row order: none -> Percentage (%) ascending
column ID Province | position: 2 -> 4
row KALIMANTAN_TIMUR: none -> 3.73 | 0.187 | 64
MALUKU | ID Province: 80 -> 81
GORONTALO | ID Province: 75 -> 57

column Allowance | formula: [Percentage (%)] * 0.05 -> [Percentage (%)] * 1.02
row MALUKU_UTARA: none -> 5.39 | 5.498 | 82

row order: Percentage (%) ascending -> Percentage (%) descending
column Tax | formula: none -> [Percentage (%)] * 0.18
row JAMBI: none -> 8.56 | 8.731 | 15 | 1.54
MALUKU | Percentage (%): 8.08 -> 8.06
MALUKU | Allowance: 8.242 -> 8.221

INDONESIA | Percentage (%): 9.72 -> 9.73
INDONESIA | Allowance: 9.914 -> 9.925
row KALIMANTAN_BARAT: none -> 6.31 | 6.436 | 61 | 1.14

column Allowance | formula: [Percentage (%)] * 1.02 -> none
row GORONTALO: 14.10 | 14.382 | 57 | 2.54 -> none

-=-=-

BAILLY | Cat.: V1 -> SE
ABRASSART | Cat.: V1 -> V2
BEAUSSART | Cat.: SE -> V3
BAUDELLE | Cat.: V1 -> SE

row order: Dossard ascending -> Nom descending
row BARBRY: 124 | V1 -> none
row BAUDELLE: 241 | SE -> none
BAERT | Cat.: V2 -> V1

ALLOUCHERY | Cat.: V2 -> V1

-=-=-

*Problem description*. Repeat word for word the lines above that run from the line containing "row BARBRY: 124 | V1 -> none" through the line containing "ALLOUCHERY | Cat.: V2 -> V1", both ends included, and nothing else.

*Completed task*.
row BARBRY: 124 | V1 -> none
row BAUDELLE: 241 | SE -> none
BAERT | Cat.: V2 -> V1

ALLOUCHERY | Cat.: V2 -> V1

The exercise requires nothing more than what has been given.